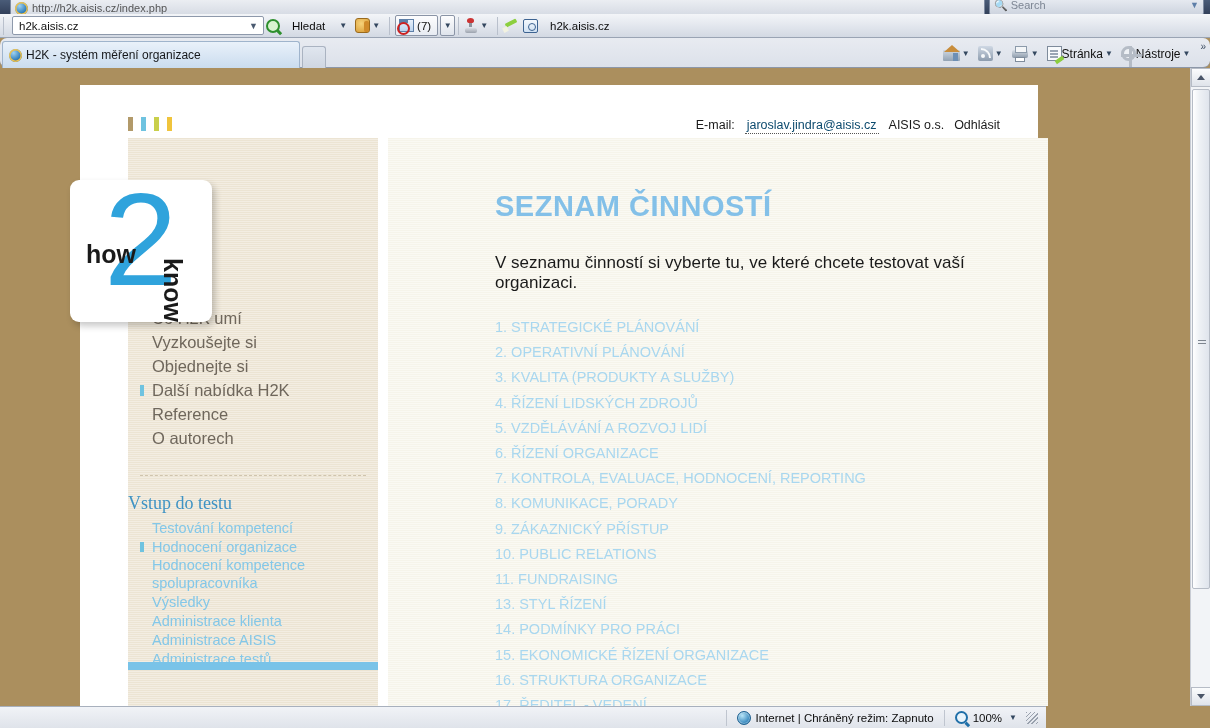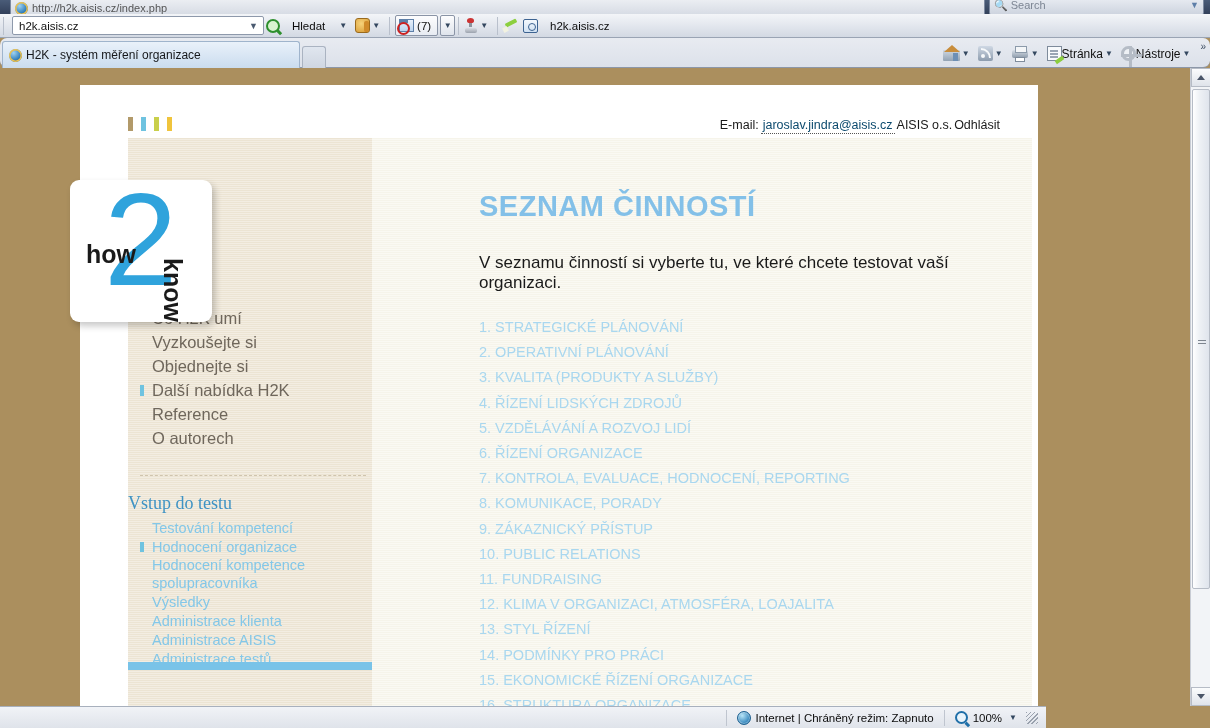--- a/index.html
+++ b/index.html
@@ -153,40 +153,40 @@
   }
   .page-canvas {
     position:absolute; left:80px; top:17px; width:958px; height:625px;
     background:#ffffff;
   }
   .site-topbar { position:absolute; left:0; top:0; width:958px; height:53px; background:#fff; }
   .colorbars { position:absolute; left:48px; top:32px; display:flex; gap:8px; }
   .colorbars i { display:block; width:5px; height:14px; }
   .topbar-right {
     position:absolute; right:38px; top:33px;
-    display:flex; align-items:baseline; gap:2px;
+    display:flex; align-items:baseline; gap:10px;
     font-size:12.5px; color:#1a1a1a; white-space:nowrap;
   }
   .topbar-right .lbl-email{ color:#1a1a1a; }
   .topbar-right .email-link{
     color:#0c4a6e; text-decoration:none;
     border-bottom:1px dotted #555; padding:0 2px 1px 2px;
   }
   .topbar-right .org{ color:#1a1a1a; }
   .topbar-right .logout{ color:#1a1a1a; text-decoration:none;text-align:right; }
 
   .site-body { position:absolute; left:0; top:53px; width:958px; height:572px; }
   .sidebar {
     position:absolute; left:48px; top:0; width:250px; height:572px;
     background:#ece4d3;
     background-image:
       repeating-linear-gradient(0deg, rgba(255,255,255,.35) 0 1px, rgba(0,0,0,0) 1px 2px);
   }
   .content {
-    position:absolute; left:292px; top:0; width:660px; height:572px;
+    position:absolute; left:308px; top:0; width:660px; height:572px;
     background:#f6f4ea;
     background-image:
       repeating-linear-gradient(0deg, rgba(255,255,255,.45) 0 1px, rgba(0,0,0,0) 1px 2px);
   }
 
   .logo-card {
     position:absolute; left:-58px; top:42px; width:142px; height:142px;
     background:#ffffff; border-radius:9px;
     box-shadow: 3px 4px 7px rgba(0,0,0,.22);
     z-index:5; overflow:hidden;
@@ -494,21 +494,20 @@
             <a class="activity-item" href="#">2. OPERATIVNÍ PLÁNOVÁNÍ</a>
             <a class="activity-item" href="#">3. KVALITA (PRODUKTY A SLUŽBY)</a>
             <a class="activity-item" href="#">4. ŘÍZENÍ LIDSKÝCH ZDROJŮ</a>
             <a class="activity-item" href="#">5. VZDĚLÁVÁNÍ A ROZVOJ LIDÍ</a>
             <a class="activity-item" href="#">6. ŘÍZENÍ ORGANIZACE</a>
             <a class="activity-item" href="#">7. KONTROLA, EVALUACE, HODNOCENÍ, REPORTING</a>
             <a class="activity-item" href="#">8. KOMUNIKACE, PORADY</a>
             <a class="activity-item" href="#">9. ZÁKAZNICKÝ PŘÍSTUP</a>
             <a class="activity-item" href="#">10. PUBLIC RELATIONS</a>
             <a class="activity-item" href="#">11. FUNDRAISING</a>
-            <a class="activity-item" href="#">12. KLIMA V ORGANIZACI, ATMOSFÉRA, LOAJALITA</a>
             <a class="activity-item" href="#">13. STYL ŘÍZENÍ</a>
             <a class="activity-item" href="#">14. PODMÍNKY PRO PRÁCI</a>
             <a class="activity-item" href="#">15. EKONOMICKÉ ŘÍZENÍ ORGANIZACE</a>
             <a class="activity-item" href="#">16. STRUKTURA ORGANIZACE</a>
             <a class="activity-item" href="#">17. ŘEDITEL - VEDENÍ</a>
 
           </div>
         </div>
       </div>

-- Work instruction --
The task requires the full listing to be given again verbatim, without its pictures.

-- Answer area --
--- a/index.html
+++ b/index.html
@@ -153,40 +153,40 @@
   }
   .page-canvas {
     position:absolute; left:80px; top:17px; width:958px; height:625px;
     background:#ffffff;
   }
   .site-topbar { position:absolute; left:0; top:0; width:958px; height:53px; background:#fff; }
   .colorbars { position:absolute; left:48px; top:32px; display:flex; gap:8px; }
   .colorbars i { display:block; width:5px; height:14px; }
   .topbar-right {
     position:absolute; right:38px; top:33px;
-    display:flex; align-items:baseline; gap:2px;
+    display:flex; align-items:baseline; gap:10px;
     font-size:12.5px; color:#1a1a1a; white-space:nowrap;
   }
   .topbar-right .lbl-email{ color:#1a1a1a; }
   .topbar-right .email-link{
     color:#0c4a6e; text-decoration:none;
     border-bottom:1px dotted #555; padding:0 2px 1px 2px;
   }
   .topbar-right .org{ color:#1a1a1a; }
   .topbar-right .logout{ color:#1a1a1a; text-decoration:none;text-align:right; }
 
   .site-body { position:absolute; left:0; top:53px; width:958px; height:572px; }
   .sidebar {
     position:absolute; left:48px; top:0; width:250px; height:572px;
     background:#ece4d3;
     background-image:
       repeating-linear-gradient(0deg, rgba(255,255,255,.35) 0 1px, rgba(0,0,0,0) 1px 2px);
   }
   .content {
-    position:absolute; left:292px; top:0; width:660px; height:572px;
+    position:absolute; left:308px; top:0; width:660px; height:572px;
     background:#f6f4ea;
     background-image:
       repeating-linear-gradient(0deg, rgba(255,255,255,.45) 0 1px, rgba(0,0,0,0) 1px 2px);
   }
 
   .logo-card {
     position:absolute; left:-58px; top:42px; width:142px; height:142px;
     background:#ffffff; border-radius:9px;
     box-shadow: 3px 4px 7px rgba(0,0,0,.22);
     z-index:5; overflow:hidden;
@@ -494,21 +494,20 @@
             <a class="activity-item" href="#">2. OPERATIVNÍ PLÁNOVÁNÍ</a>
             <a class="activity-item" href="#">3. KVALITA (PRODUKTY A SLUŽBY)</a>
             <a class="activity-item" href="#">4. ŘÍZENÍ LIDSKÝCH ZDROJŮ</a>
             <a class="activity-item" href="#">5. VZDĚLÁVÁNÍ A ROZVOJ LIDÍ</a>
             <a class="activity-item" href="#">6. ŘÍZENÍ ORGANIZACE</a>
             <a class="activity-item" href="#">7. KONTROLA, EVALUACE, HODNOCENÍ, REPORTING</a>
             <a class="activity-item" href="#">8. KOMUNIKACE, PORADY</a>
             <a class="activity-item" href="#">9. ZÁKAZNICKÝ PŘÍSTUP</a>
             <a class="activity-item" href="#">10. PUBLIC RELATIONS</a>
             <a class="activity-item" href="#">11. FUNDRAISING</a>
-            <a class="activity-item" href="#">12. KLIMA V ORGANIZACI, ATMOSFÉRA, LOAJALITA</a>
             <a class="activity-item" href="#">13. STYL ŘÍZENÍ</a>
             <a class="activity-item" href="#">14. PODMÍNKY PRO PRÁCI</a>
             <a class="activity-item" href="#">15. EKONOMICKÉ ŘÍZENÍ ORGANIZACE</a>
             <a class="activity-item" href="#">16. STRUKTURA ORGANIZACE</a>
             <a class="activity-item" href="#">17. ŘEDITEL - VEDENÍ</a>
 
           </div>
         </div>
       </div>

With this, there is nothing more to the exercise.